* _Work request_:
The records below hold a stretch from the line with "[612,142,652,153] cpp, py ->" through the line with "[300,207,341,216] py, cpp"; return exactly those lines, ends included, and nothing more.

Revision tracking records
┌────────

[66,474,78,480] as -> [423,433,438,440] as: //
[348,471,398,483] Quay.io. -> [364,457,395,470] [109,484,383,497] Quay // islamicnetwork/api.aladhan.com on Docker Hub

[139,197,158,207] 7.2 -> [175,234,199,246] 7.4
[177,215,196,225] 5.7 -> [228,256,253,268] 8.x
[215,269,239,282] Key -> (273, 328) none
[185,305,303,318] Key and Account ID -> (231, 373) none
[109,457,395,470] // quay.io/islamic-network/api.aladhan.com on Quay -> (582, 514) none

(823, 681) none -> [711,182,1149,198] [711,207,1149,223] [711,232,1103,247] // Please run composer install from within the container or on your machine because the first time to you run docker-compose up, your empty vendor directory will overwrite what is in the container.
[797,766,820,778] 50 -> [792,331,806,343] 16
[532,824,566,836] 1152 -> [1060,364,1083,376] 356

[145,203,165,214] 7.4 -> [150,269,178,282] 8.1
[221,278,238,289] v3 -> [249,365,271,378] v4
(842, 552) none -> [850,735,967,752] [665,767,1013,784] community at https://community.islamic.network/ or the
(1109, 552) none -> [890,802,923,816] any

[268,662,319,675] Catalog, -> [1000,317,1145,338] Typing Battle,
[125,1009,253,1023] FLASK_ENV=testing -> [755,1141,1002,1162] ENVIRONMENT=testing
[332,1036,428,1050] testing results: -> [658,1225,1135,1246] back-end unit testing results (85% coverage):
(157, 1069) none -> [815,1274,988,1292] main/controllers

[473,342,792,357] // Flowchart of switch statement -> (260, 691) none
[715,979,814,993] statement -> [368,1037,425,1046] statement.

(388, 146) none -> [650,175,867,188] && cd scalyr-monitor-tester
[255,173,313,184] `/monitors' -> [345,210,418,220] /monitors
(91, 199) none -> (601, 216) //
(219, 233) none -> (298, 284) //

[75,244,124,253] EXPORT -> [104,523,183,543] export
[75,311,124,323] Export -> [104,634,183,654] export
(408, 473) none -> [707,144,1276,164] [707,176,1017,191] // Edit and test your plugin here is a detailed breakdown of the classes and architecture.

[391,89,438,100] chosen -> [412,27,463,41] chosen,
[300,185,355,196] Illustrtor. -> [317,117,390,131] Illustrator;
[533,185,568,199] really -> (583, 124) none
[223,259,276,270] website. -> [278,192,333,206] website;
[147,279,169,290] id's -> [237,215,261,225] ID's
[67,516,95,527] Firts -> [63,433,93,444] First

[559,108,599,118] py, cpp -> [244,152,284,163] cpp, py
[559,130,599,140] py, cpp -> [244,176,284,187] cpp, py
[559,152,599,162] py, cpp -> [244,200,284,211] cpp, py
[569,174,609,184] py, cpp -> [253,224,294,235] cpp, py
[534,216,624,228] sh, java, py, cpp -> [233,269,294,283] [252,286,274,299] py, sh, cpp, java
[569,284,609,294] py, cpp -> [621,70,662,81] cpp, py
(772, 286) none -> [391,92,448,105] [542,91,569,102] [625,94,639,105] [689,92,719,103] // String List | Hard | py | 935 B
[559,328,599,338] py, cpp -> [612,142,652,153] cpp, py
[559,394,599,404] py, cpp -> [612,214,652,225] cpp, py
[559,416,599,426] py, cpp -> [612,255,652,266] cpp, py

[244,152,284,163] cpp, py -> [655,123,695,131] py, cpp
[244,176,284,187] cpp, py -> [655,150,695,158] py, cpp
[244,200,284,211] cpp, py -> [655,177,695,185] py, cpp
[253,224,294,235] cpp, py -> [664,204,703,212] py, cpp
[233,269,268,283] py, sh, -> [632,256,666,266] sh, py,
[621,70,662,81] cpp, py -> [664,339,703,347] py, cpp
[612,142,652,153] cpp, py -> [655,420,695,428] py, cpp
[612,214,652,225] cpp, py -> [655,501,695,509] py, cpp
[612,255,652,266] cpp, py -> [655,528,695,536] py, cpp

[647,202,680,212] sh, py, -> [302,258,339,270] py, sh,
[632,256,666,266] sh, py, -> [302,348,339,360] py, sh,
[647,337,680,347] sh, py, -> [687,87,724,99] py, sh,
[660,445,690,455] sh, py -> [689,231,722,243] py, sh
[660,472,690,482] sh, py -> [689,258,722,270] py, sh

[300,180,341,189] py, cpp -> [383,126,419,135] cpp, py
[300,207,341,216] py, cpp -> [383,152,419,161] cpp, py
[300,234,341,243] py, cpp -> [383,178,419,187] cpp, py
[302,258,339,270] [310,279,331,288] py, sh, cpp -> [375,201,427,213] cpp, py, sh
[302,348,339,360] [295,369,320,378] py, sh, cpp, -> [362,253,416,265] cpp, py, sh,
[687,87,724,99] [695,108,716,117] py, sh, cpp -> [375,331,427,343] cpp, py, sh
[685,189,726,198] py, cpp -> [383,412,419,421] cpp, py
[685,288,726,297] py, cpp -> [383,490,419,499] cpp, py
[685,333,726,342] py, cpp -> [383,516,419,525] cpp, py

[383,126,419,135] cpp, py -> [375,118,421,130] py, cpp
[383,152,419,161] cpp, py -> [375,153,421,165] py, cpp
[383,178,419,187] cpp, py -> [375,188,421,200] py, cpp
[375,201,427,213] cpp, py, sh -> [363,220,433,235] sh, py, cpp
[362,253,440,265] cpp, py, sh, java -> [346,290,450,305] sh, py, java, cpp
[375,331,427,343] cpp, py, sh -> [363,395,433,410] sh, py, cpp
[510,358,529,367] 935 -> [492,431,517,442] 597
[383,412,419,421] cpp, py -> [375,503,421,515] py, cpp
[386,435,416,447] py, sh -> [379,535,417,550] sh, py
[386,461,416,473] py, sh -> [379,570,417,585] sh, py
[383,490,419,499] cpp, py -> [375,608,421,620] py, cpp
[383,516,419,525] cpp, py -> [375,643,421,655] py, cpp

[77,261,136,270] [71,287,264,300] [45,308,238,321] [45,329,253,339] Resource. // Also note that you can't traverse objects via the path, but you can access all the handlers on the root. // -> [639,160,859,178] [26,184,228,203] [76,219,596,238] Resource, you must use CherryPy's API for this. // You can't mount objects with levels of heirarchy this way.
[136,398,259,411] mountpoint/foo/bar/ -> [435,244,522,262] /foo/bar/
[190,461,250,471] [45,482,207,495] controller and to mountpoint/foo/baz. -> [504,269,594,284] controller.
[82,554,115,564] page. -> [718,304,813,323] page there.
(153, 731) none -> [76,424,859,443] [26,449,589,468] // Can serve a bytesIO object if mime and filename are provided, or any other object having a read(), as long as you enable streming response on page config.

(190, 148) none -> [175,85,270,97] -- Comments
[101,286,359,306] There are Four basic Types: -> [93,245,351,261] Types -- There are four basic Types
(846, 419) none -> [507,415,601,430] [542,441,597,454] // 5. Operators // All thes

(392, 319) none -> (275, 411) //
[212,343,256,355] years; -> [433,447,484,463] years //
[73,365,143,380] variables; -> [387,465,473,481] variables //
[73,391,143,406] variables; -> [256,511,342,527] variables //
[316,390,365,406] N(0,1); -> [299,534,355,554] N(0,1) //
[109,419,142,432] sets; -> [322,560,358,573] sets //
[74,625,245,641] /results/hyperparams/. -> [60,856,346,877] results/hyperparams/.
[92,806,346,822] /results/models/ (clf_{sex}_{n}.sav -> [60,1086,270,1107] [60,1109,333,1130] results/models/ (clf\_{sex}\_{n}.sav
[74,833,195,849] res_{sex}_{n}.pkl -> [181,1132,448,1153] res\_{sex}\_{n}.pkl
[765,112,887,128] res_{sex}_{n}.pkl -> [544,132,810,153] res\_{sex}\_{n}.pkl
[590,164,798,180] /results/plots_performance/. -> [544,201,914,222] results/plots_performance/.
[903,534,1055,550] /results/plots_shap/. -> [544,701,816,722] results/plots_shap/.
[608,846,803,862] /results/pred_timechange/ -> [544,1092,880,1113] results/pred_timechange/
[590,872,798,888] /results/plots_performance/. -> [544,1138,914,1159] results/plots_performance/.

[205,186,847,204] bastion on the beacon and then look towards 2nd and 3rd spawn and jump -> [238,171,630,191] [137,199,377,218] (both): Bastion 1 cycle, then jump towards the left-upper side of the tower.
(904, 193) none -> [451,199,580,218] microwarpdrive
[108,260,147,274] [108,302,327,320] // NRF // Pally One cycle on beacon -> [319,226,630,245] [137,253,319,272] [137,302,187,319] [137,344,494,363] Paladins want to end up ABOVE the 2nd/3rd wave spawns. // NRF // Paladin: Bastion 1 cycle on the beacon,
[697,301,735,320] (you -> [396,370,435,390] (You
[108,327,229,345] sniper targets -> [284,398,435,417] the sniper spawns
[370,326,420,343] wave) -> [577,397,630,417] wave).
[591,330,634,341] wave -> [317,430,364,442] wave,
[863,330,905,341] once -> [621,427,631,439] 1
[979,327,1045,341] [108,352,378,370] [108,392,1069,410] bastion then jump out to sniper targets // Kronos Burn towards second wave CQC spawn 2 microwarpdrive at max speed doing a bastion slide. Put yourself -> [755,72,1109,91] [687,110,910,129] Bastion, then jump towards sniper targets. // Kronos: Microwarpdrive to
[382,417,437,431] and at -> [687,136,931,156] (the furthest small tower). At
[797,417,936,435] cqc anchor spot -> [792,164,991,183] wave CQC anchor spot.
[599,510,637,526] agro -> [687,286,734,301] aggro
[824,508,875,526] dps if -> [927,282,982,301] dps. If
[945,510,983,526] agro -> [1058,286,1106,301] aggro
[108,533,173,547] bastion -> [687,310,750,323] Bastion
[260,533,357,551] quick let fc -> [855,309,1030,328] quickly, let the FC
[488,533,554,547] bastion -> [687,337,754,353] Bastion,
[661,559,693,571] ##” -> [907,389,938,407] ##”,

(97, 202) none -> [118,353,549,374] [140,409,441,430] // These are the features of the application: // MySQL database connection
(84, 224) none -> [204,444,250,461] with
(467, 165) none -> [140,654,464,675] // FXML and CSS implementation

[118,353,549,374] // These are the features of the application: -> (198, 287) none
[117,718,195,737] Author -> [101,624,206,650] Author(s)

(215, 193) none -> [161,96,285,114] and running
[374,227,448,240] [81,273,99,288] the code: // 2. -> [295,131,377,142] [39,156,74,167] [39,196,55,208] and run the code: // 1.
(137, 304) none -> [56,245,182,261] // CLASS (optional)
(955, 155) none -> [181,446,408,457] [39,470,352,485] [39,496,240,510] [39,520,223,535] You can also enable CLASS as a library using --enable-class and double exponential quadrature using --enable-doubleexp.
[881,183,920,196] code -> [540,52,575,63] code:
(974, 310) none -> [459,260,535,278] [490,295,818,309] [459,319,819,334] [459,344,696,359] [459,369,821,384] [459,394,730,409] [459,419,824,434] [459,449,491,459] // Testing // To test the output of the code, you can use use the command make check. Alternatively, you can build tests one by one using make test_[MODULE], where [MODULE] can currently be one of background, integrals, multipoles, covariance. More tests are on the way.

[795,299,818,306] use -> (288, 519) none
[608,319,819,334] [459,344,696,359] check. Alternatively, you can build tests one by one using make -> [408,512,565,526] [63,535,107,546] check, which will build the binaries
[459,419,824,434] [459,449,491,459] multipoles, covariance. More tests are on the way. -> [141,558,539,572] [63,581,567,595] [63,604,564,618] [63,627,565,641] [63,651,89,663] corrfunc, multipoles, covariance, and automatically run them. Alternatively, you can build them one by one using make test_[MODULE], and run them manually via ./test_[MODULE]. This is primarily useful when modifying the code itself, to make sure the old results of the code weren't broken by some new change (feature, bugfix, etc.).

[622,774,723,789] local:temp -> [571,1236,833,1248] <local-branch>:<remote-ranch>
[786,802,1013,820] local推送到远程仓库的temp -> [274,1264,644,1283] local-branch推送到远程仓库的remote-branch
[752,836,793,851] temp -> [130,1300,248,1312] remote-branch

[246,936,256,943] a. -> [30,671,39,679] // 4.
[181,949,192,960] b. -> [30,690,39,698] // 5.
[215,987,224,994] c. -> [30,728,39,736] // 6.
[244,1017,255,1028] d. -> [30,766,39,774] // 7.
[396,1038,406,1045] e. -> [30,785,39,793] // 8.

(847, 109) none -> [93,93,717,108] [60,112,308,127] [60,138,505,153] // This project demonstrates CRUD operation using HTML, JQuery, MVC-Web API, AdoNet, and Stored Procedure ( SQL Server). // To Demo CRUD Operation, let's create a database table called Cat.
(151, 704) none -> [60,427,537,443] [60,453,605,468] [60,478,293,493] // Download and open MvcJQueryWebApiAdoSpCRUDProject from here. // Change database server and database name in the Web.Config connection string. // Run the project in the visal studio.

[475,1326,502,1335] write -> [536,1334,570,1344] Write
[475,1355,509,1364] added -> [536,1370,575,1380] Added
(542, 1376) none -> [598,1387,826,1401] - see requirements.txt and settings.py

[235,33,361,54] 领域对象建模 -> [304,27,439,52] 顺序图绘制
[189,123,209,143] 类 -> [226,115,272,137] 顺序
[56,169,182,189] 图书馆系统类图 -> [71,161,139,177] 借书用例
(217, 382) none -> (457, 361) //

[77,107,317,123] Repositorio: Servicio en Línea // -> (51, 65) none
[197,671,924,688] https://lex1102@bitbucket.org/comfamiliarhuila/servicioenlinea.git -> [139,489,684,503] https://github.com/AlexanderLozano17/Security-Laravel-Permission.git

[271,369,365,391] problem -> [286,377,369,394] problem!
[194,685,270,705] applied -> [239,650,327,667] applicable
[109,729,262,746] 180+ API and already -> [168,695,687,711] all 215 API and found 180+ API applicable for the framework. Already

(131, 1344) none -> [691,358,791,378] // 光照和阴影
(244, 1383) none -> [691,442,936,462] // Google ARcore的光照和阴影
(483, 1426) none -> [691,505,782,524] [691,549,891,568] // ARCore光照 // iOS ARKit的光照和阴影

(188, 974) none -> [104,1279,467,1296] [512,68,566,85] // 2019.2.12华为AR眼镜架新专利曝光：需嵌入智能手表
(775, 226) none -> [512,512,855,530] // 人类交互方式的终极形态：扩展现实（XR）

└────────

* _Answer to this exercise_:
[612,142,652,153] cpp, py -> [655,420,695,428] py, cpp
[612,214,652,225] cpp, py -> [655,501,695,509] py, cpp
[612,255,652,266] cpp, py -> [655,528,695,536] py, cpp

[647,202,680,212] sh, py, -> [302,258,339,270] py, sh,
[632,256,666,266] sh, py, -> [302,348,339,360] py, sh,
[647,337,680,347] sh, py, -> [687,87,724,99] py, sh,
[660,445,690,455] sh, py -> [689,231,722,243] py, sh
[660,472,690,482] sh, py -> [689,258,722,270] py, sh

[300,180,341,189] py, cpp -> [383,126,419,135] cpp, py
[300,207,341,216] py, cpp -> [383,152,419,161] cpp, py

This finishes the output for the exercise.